Measurement of splittings along a jet shower in $\sqrt{s} = 200$ GeV $pp$ collisions at STAR

Aug 3, 2021, 4:45 PM



Raghav Kunnawalkam Elayavalli (Yale University)


Jets are algorithmic proxies of hard scattered partons, i.e. quarks/gluons, in collisions of high energy particles. Jets derived from clustering algorithms contain information regarding the parton shower, which can be accessed via the SoftDrop algorithm and the Cambridge/Aachen de-clustering. The STAR collaboration has recently measured jet sub-structure observables in pp collisions at $\sqrt{s} = 200$ GeV including the jet mass (M), SoftDrop groomed jet mass (Mg), groomed jet radius (Rg) and shared momentum fraction (zg) for jets with varying radius and momentum. To further explore the jet sub-structure, we present two sets of novel multi-dimensional fully corrected measurements of the jet shower. We first present the inherent correlation between the zg and Rg for jets of varying momenta. Given that the sub-structure extends beyond the first split, we also present fully corrected sub-structure observables at the first, second and third splits determined via the iterative SoftDrop procedure. For each of these splits, we measure the fully corrected zg and Rg distributions and showcase a gradual variation in both the angular and momentum scales which can theoretically be related to virtuality evolution.

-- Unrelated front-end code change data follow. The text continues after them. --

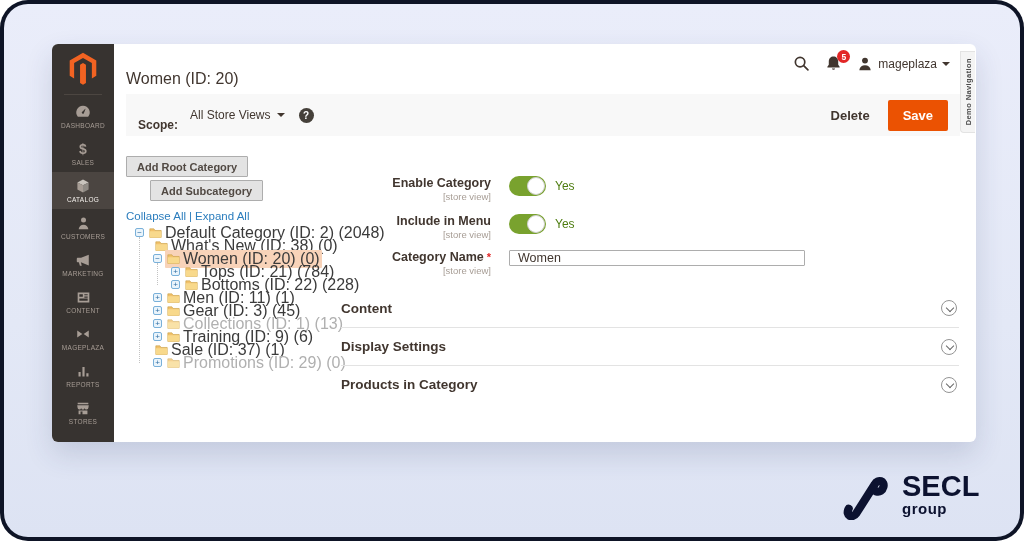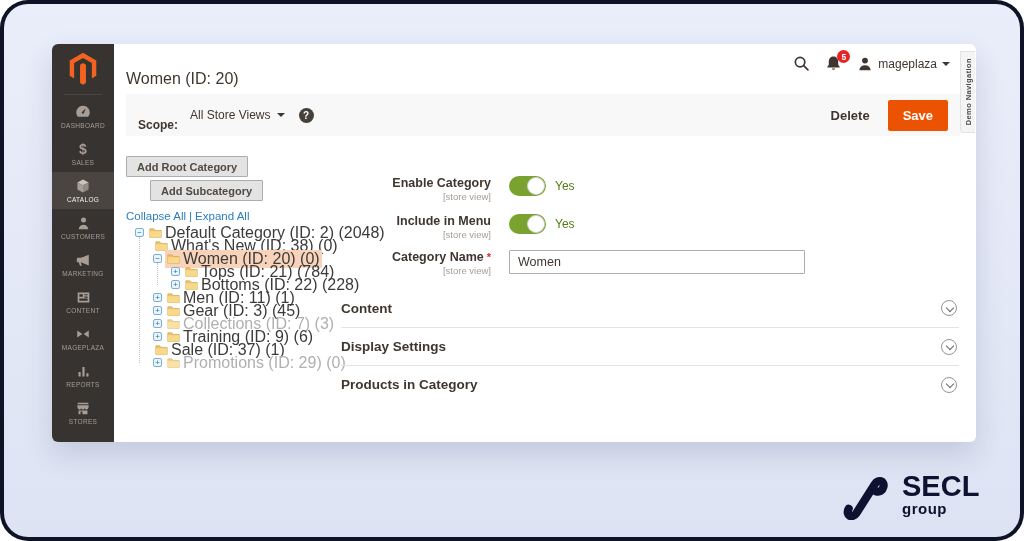--- a/index.html
+++ b/index.html
@@ -76,7 +76,7 @@
   .toggle { position:relative; width:37px; height:20px; border-radius:10px; background:#79a22e; cursor:pointer; flex:none; }
   .knob { position:absolute; top:1px; right:1px; width:18px; height:18px; border-radius:50%; background:#fff; border:1px solid #cfcfcf; }
   .tval { margin-left:9px; font-size:12px; color:#4d7c0f; line-height:20px; }
-  .txt-input { width:296px; height:24px; border:1px solid #adadad; border-radius:1px; font-family:inherit; font-size:12.5px; color:#41362f; padding:0 8px; }
+  .txt-input { width:296px; height:16px; border:1px solid #adadad; border-radius:1px; font-family:inherit; font-size:12.5px; color:#41362f; padding:0 8px; }
 
   
   .sections { position:absolute; left:227px; top:245px; width:618px; }

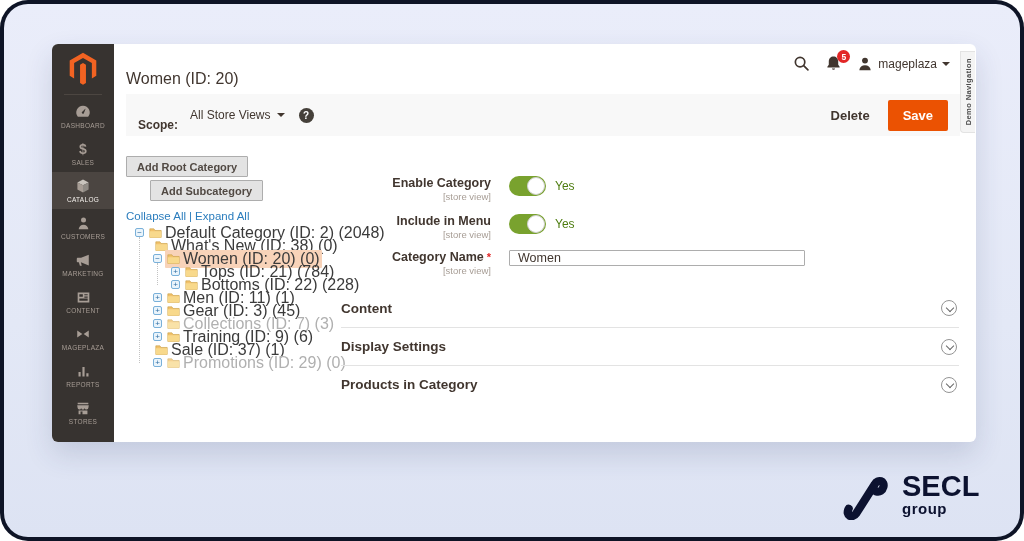--- a/index.html
+++ b/index.html
@@ -336,7 +336,7 @@
                   <path d="M1 2h5l1.5 2H15v8.5H1z" fill="#f2c26b" stroke="#caa24a" stroke-width="0.8"></path>
                   <path d="M1 5h14v7.5H1z" fill="#f8d98c"></path>
                 </svg>
-                <span class="tlabel">Collections (ID: 7) (3)</span>
+                <span class="tlabel">Collections (ID: 1) (13)</span>
               </span>
         </div>
 

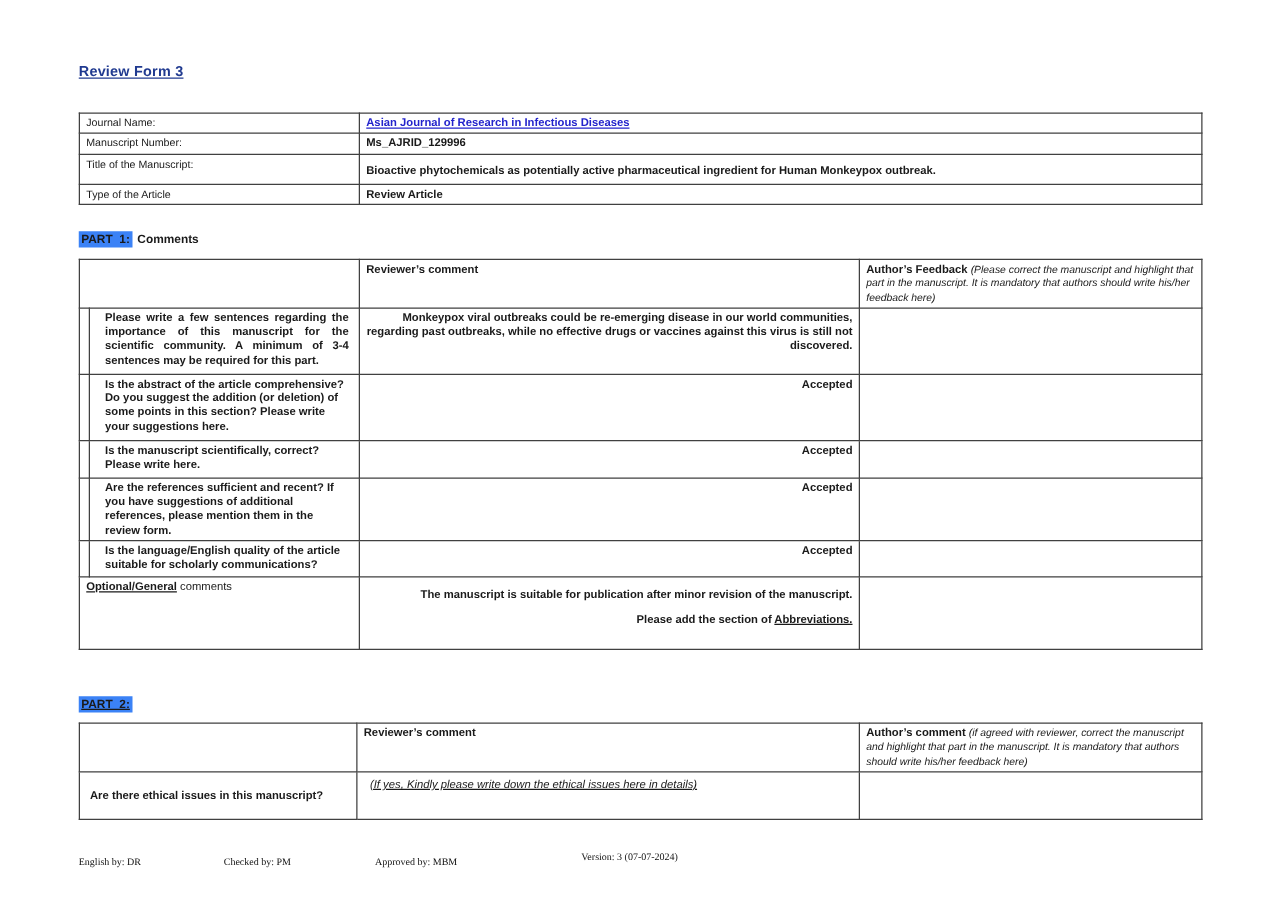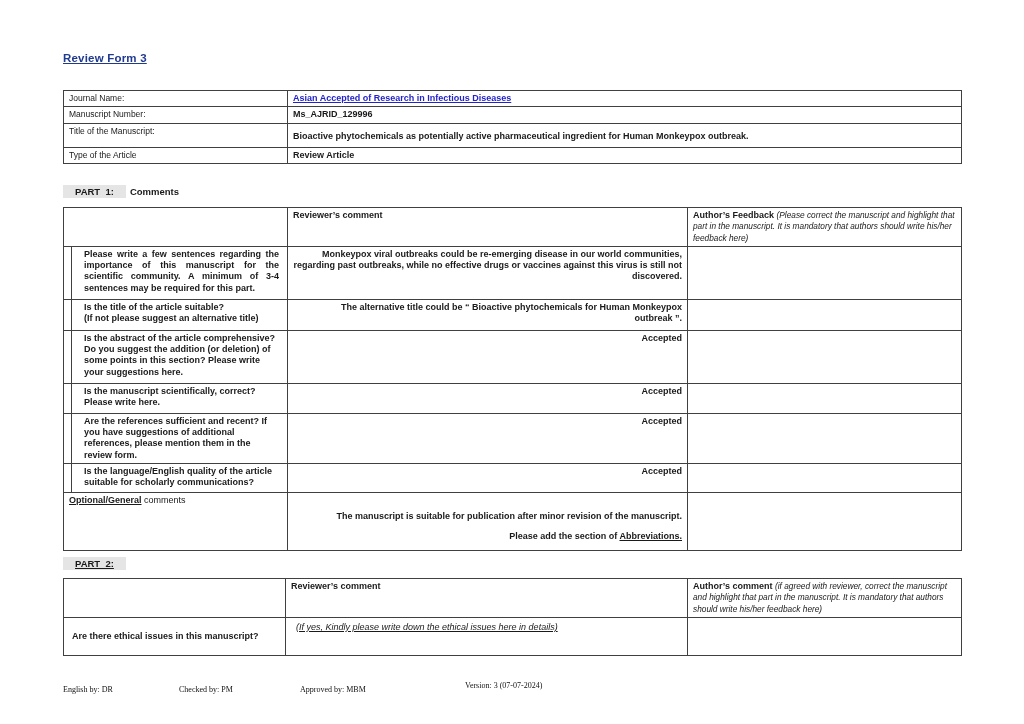--- a/index.html
+++ b/index.html
@@ -70,7 +70,7 @@
   <tbody>
       <tr style="height:14px">
     <td class="info-label">Journal Name:</td>
-    <td class="info-value"><span class="journal-link">Asian Accepted of Research in Infectious Diseases</span></td>
+    <td class="info-value"><span class="journal-link">Asian Journal of Research in Infectious Diseases</span></td>
   </tr>
   <tr style="height:14px">
     <td class="info-label">Manuscript Number:</td>

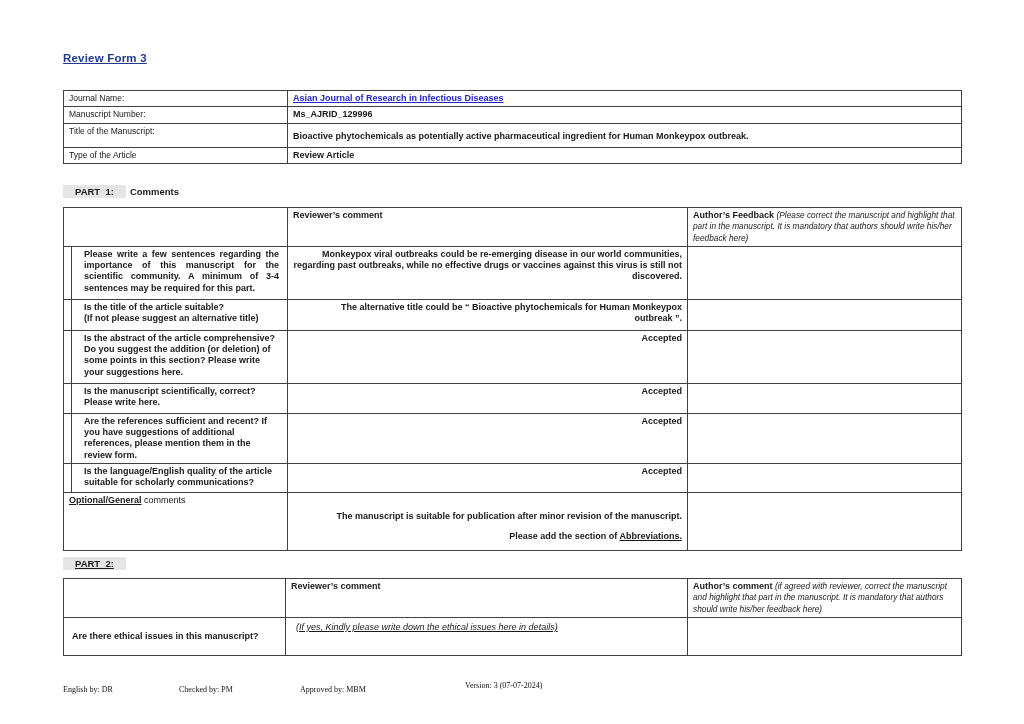--- a/index.html
+++ b/index.html
@@ -37,7 +37,7 @@
 
   
   .part-heading { font-size:9.5px; font-weight:bold; }
-  .hl { background:#e5e5e5; white-space:pre; padding:1px 12px; }
+  .hl { background:#3b82f6; white-space:pre; padding:1px 2px; }
   .hl-u { text-decoration:underline; }
   .heading-rest { margin-left:4px; }
 

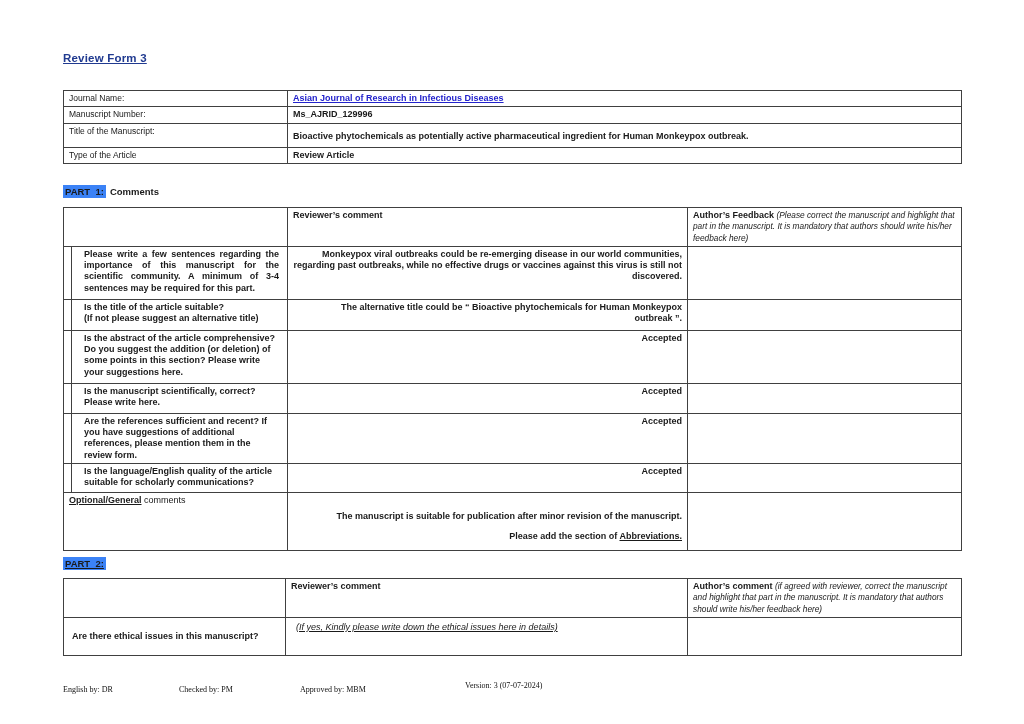--- a/index.html
+++ b/index.html
@@ -112,13 +112,6 @@
     <td></td>
   </tr>
 
-  <tr style="height:31px">
-    <td></td>
-    <td class="qcell prelines">Is the title of the article suitable?
-(If not please suggest an alternative title)</td>
-    <td class="ccell just indent">The alternative title could be “ Bioactive phytochemicals for Human Monkeypox outbreak ”.</td>
-    <td></td>
-  </tr>
 
   <tr style="height:53px">
     <td></td>

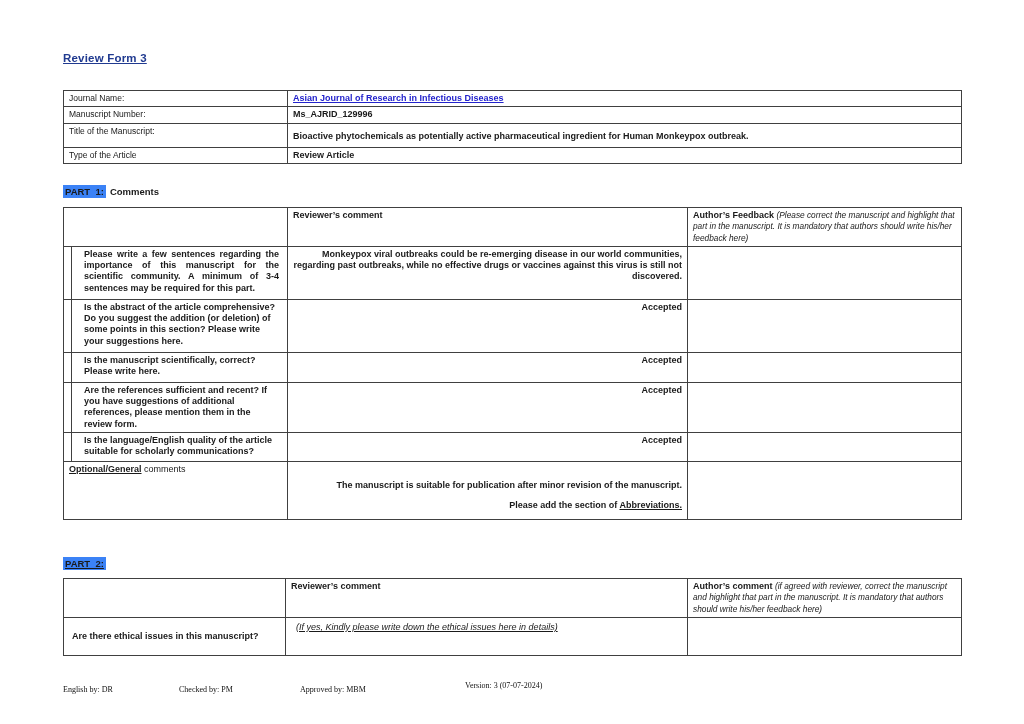--- a/index.html
+++ b/index.html
@@ -47,7 +47,7 @@
   .indent { padding-left:18px; }
   .author-note { font-size:8.3px; font-style:italic; font-weight:normal; }
   .colhead { font-weight:bold; }
-  .opt-comment p { margin:16px 0 0 0; }
+  .opt-comment p { margin:6px 0 0 0; }
   .opt-comment .gap { margin-top:9px; }
   .ethics-q { vertical-align:middle; font-weight:bold; padding-left:8px; }
   .ethics-c { font-style:italic; text-decoration:underline; padding-left:10px; padding-top:4px; }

These recursive measurements of the jet shower allow us to test the self-similarity of the splitting kinematics across different splits. We also measure the formation time defined as $τf ≡ \frac{1}{2Ez(1−z)(1−cos θ_{1,2})}$ where E is the parent’s energy, z is the momentum fraction and $θ_{1,2}$ is the opening angle. We compare the formation times for SoftDrop splits $τ_{split}$ to the formation time calculated via the two highest-pT charged constituents within the jet to study the onset of non-perturbative region of the jet shower. We compare our measurements to state-of-the-art Monte Carlo models, providing stringent constraints on model parameters related to the parton shower and non-perturbative effects such as hadronization, that become increasingly significant as we travel further along the jet shower.